Saving money by flying economy could cost you in the long run.
Every cloud has a silver lining — including the one that could lead to more comfortable seats in coach.
Passenger advocacy group Flyers Rights recently won a victory over the Federal Aviation Administration in court, with three D.C. Circuit judges ordering the FAA to look into excessively small seats on commercial flights. Flyers Rights says that flying economy could jeopardize your health and safety in the event of an emergency and potentially cause passengers to develop blood clots—a side effect of aviation informally known as “economy class syndrome.”
D.C. Circuit judge Patricia Millett described her court’s ruling as “the Case of the Incredible Shrinking Airline Seat.”
“As many have no doubt noticed, aircraft seats and the spacing between them have been getting smaller and smaller, while American passengers have been growing in size,” Millett wrote in the court’s opinion.

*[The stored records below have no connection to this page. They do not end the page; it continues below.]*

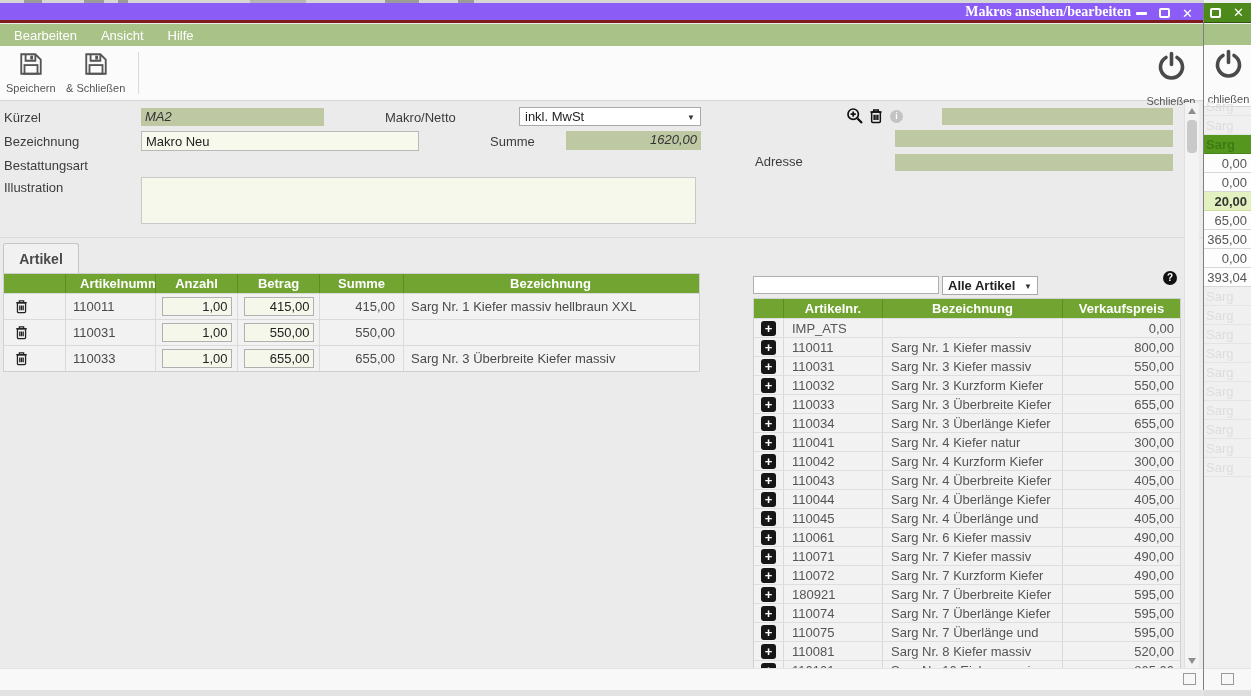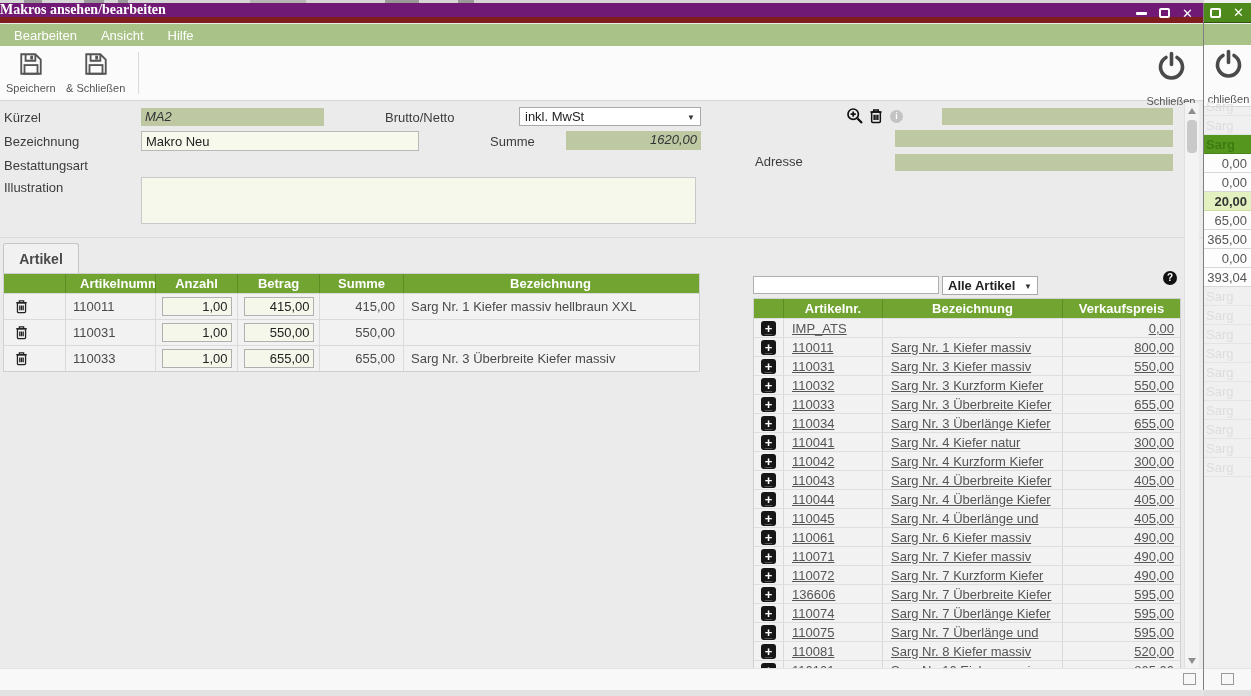"Makros ansehen/bearbeiten" .titlebar { background: #701a75 -> #8b5cf6; border-bottom: 6px solid #7f1d1d -> 3px solid #7f1d1d; justify-content: flex-start -> flex-end }
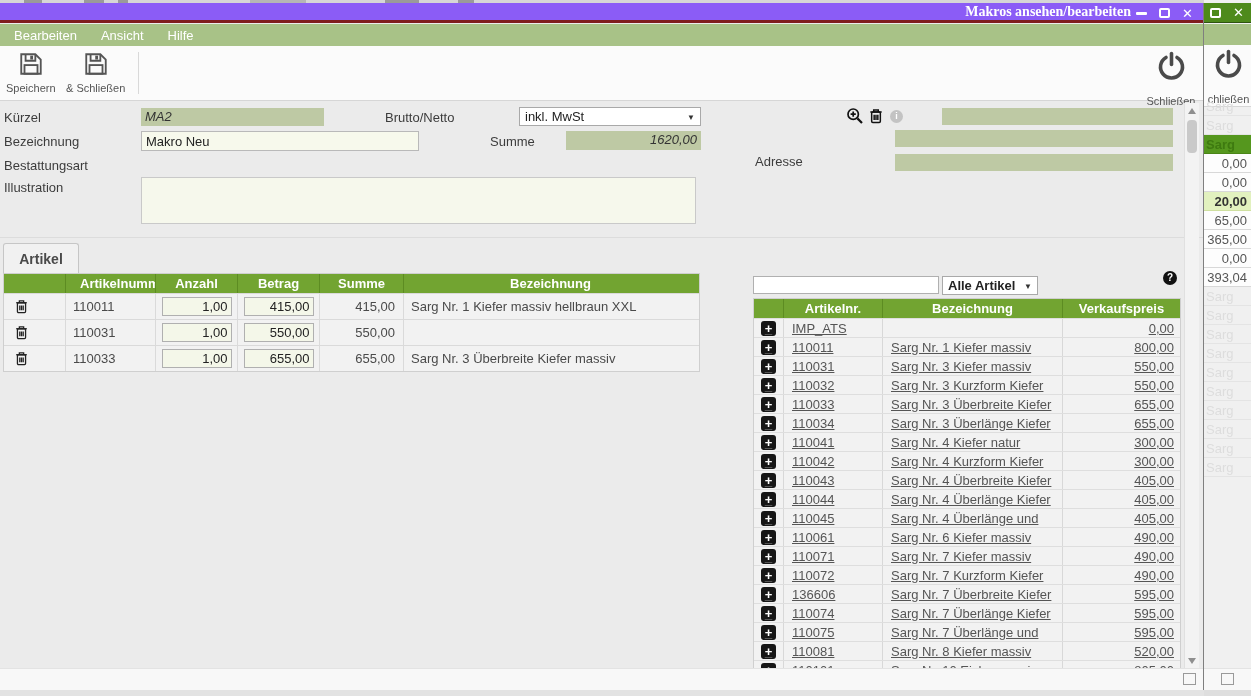"Brutto/Netto" span.flabel { text: Brutto/Netto -> Makro/Netto }
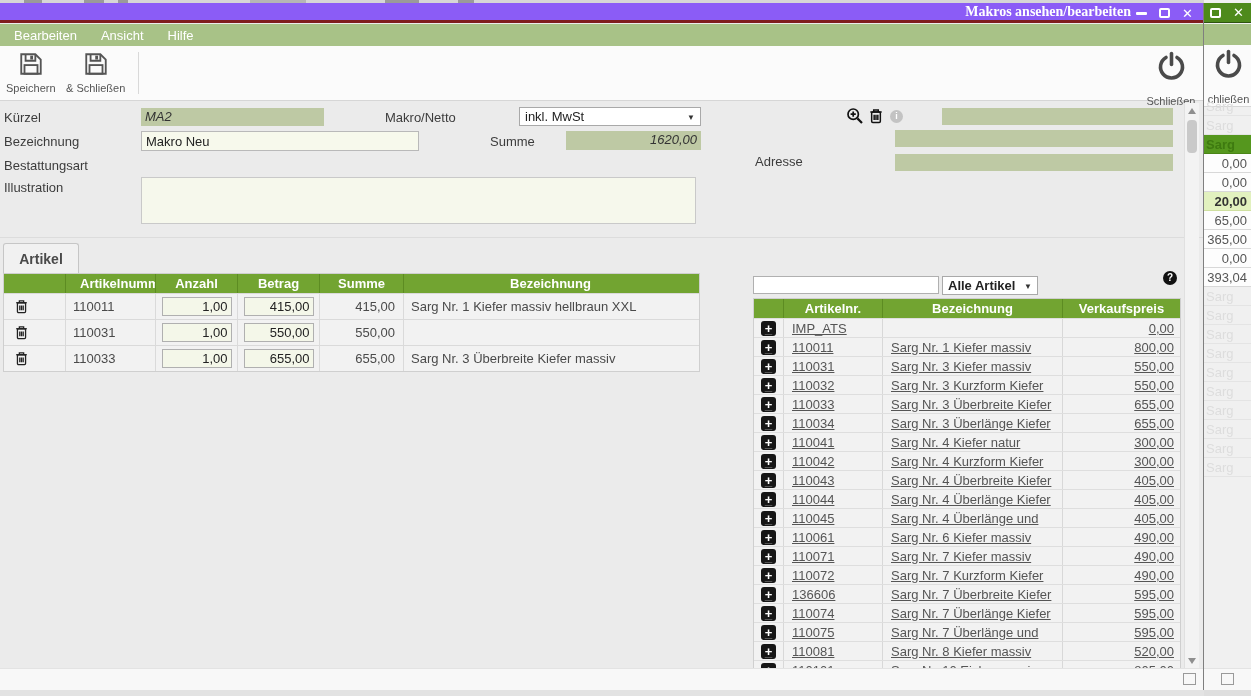"IMP_ATS" .rrow { text-decoration: underline -> none }
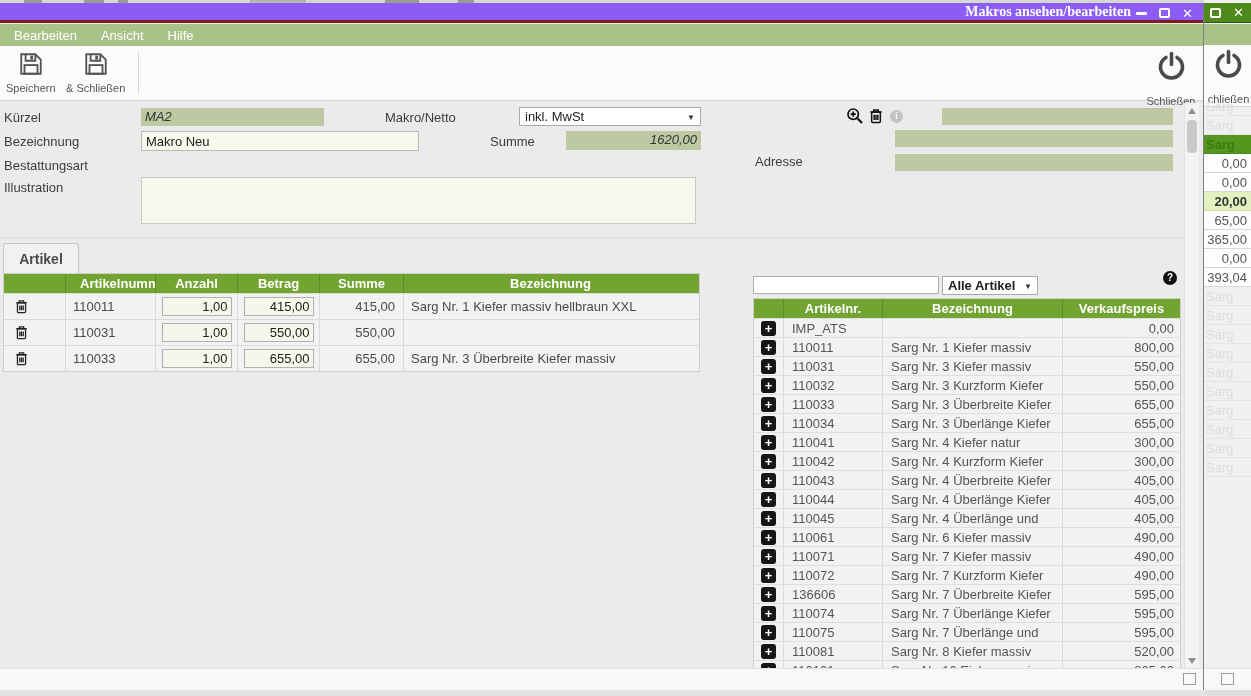"136606" div.rc { text: 136606 -> 180921 }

She’s right: Plane seats are shrinking. “The petition [from Flyers Rights] noted that economy class ‘seat pitch’—the distance between a point on one seat and the same point on the seat directly in front of it—has decreased from an average of 35 inches to 31 inches, and in some airplanes has fallen as low as 28 inches. Evidence in the petition further indicated that the average seat width has narrowed from approximately 18.5 inches in the early-2000s to 17 inches in the early- to mid-2010s.”
Flyers Rights may be onto something — in addition to causing discomfort, small seats really can impact your health and safety negatively.
The first issue they present is deep-vein thrombosis — the formation of blood clots. “We see patients who come home from long trips sitting still for prolonged periods of time, and not having the opportunity to move around, ending up with blood clots in their legs,” says Dr. Jonathan Schor, Program Director of the Vascular Surgery Fellowship at Staten Island University Hospital in New York. “Unless a patient is treated reasonably promptly with blood thinners afterwards, they can have bad problems with leg swelling, or pieces of the blood clot breaking off and going up to the lung,” Schor adds, estimating that his hospital treats about 50 patients a year for flight-related clots. If left unattended, they can, in rare cases, be fatal.
“The size of the seat certainly affects the ability of someone to stretch out their legs and be able to prevent a blood clot,” Schor also tells Moneyish. “We recommend to usually walk hourly — to get up and go for at least a little walk to the bathroom — to decrease the risk of blood clots.” If you can’t do that, try to stretch your calf muscles in your seat. Passengers flying for six hours or more should be particularly aware of doing these exercises, he advises.
Uncomfortable in-flight accommodations can exacerbate pain for passengers with other complications, like arthritis and orthopedic injuries, too, sending them to the doctor or hospital for treatment.
Equally as concerning, cramming people like sardines into a plane can pose risks during an emergency. “The FAA has not conducted, or alternatively has not released, any tests, whether computer simulations or rehearsed evacuations, that demonstrate that planes with modern seat sizes and modern passenger sizes would pass emergency evacuation criteria,” Flyers Rights published on its website.
The FAA has told Moneyish that Flyers Rights’ statement is incorrect, saying this: “The FAA does consider seat pitch in testing and assessing the safe evacuation of commercial, passenger aircraft. We are studying the ruling carefully and any potential actions we may take to address the Court’s findings.”
This is not the first time critics have expressed concerns about moving around in cramped rows in coach. Last year, Congressman Steve Cohen (D-TN) spoke out, saying: “We have been squeezed long enough… There will be a crash, and there will be people who will not be able to get out of an airplane,” according to the Washington Post.
But we may not see the end of cramped planes anytime soon, as stuffing passengers onto a plane is in airlines’ best interests. In 2015, Marketwatch wrote: “[The] more people you can get on a plane, the more money you can make.” What’s more, reducing the number of seats on a plane, while comfier, could lead to price hikes for passengers.